Parameter self-tuning speed controller for permanent magnet synchronous motor based on neural network

技术领域technical field

本发明属于永磁同步电机控制技术领域，具体涉及一种基于神经网络的永磁同步电机参数自整定速度控制器。The invention belongs to the technical field of permanent magnet synchronous motor control, in particular to a neural network-based permanent magnet synchronous motor parameter self-tuning speed controller.

背景技术Background technique

在永磁同步电机调速系统中，通常要求电机具有良好的动态、稳态特性及抗扰性。传统的PID控制器因其易于实现的特点在永磁同步电机驱动系统中得到了普遍的应用，其控制性能在多数条件下可以满足要求。PID控制器的输出由误差、误差累积以及误差变化率三个部分加权组成，其参数的整定和优化很大程序上依靠工程师的经验；另一方面，环境因素包括电机参数的变化会在相当程度上影响传统定参数PID控制器的控制性能。In the permanent magnet synchronous motor speed control system, the motor is usually required to have good dynamic and steady-state characteristics and anti-interference. The traditional PID controller has been widely used in the permanent magnet synchronous motor drive system because of its easy-to-implement feature, and its control performance can meet the requirements under most conditions. The output of the PID controller is composed of three weighted parts: error, error accumulation, and error change rate. The setting and optimization of its parameters largely rely on the experience of engineers; It affects the control performance of the traditional fixed parameter PID controller.
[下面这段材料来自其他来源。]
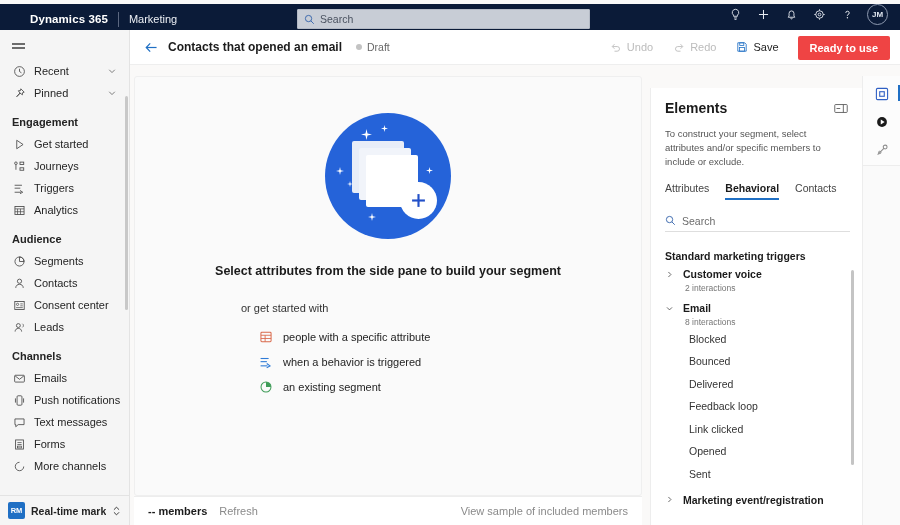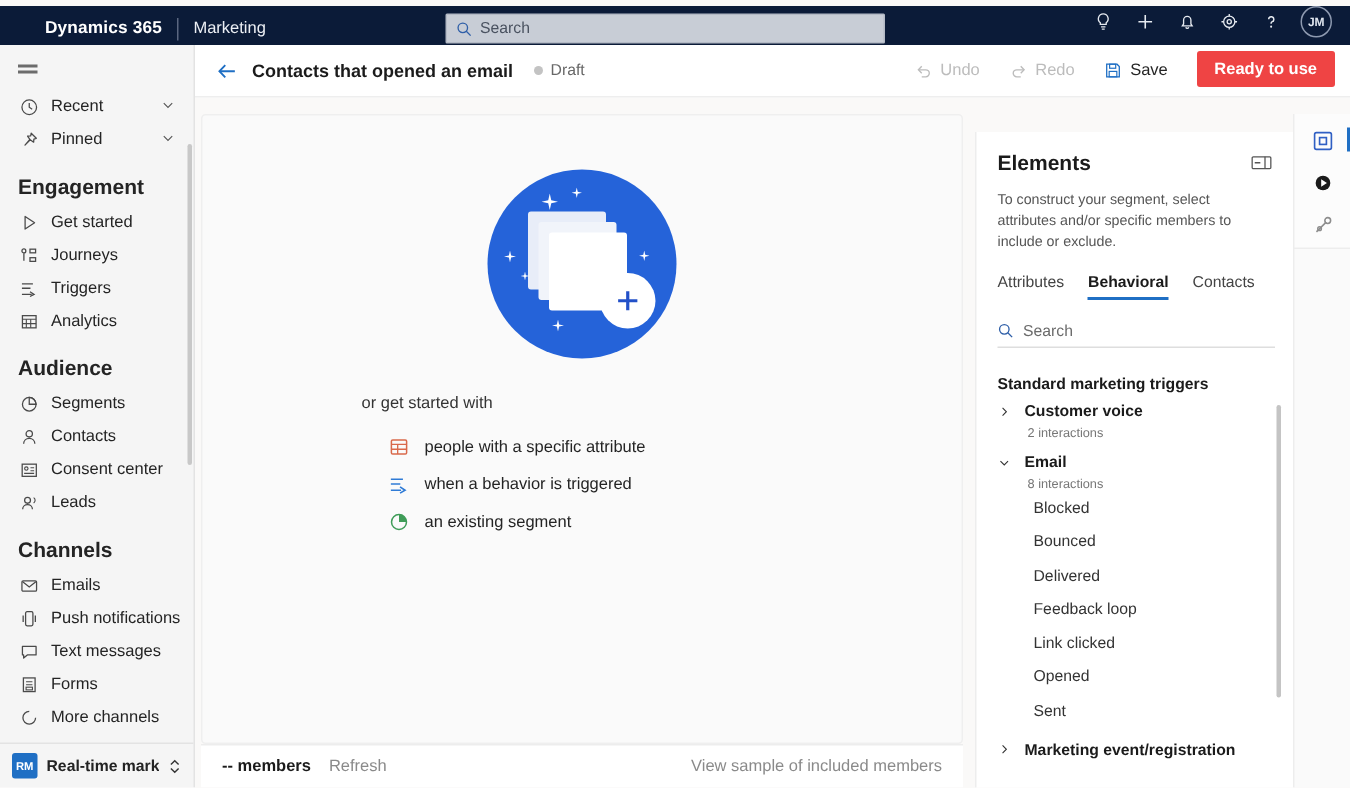--- a/index.html
+++ b/index.html
@@ -116,7 +116,7 @@
   }
   .draft-txt { font-size: 10.5px; color: #686868; }
   .cmd-right {
-    margin-left: auto; display: flex; align-items: flex-start;
+    margin-left: auto; display: flex; align-items: flex-end;
     gap: 2px; padding-right: 10px;
   }
   .cmdbtn {

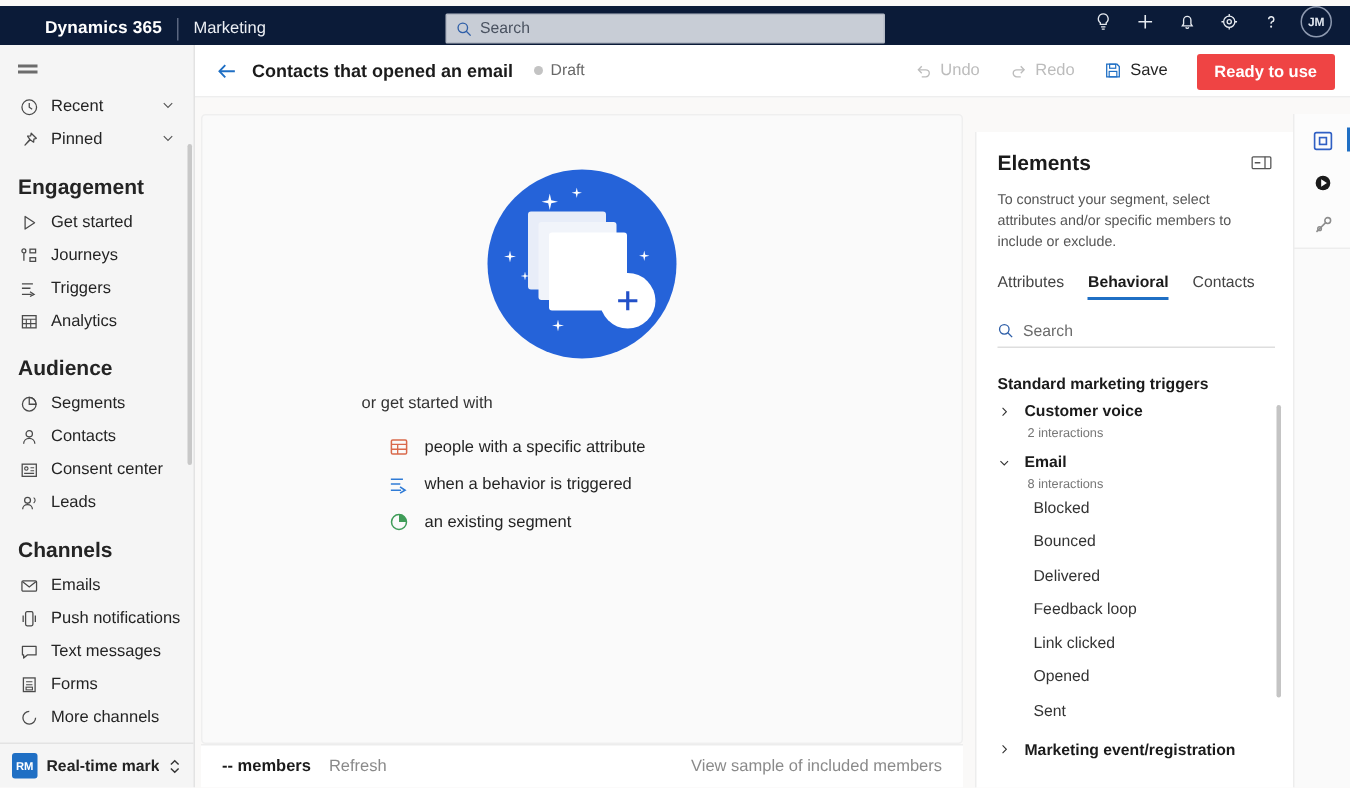--- a/index.html
+++ b/index.html
@@ -73,7 +73,7 @@
   .navrow .lbl { font-size: 11px; color: #242424; white-space: nowrap; }
   .navrow .chev { position: absolute; right: 12px; color: #4a4a4a; }
   .section-head {
-    font-size: 14px; font-weight: 700; color: #242424;
+    font-size: 11px; font-weight: 700; color: #242424;
     padding: 12px 0 5px 12px;
   }
   .sb-scroll {

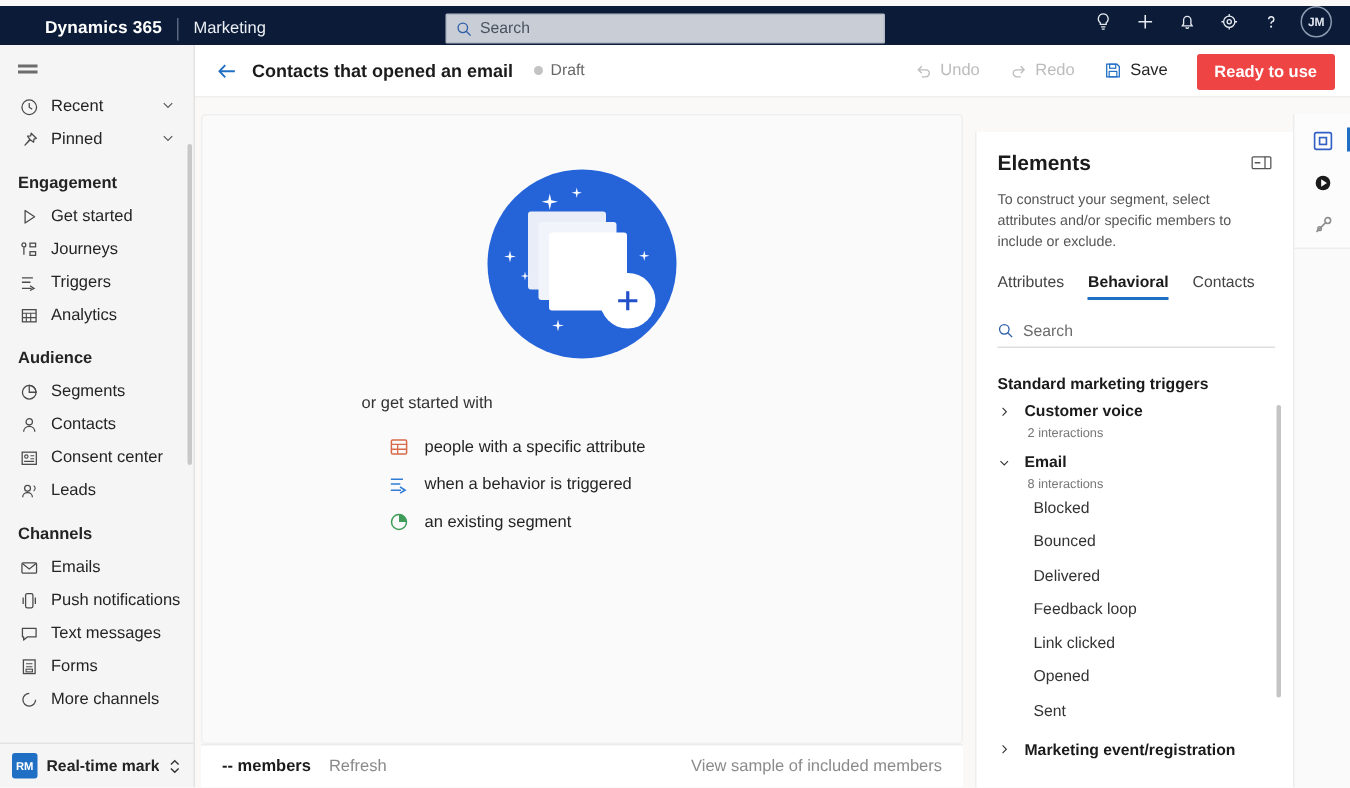--- a/index.html
+++ b/index.html
@@ -595,6 +595,7 @@
           </svg>
       </div>
 
+      <div class="empty-title">Select attributes from the side pane to build your segment</div>
       <div class="get-started">or get started with</div>
 
       <div class="gs-list">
基于神经网络的控制是一种非线性的控制方案，其输出为输入的加权处理，并根据相应规则实时修正权重以得到更合适的输出结果。使用梯度下降法训练神经网络及更新神经网络权重，其工作原理为：以速度跟踪偏差的平方值为性能指标，按该性能指标相对某权重的负梯度方向为搜索方向，设置学习率来调节更新与训练的强度。相比于PID控制，神经网络控制器对环境变化具有良好的适应性，且参数不需要太多人为干扰，更具有智能性。The control based on neural network is a nonlinear control scheme, its output is the weighted processing of the input, and the weight is corrected in real time according to the corresponding rules to obtain a more suitable output result. Use the gradient descent method to train the neural network and update the weight of the neural network. Its working principle is: the square of the speed tracking deviation is the performance index, and the negative gradient direction of the performance index relative to a certain weight is the search direction, and the learning rate is set to adjust the update. and training intensity. Compared with PID control, the neural network controller has good adaptability to environmental changes, and the parameters do not require too much human interference, and are more intelligent.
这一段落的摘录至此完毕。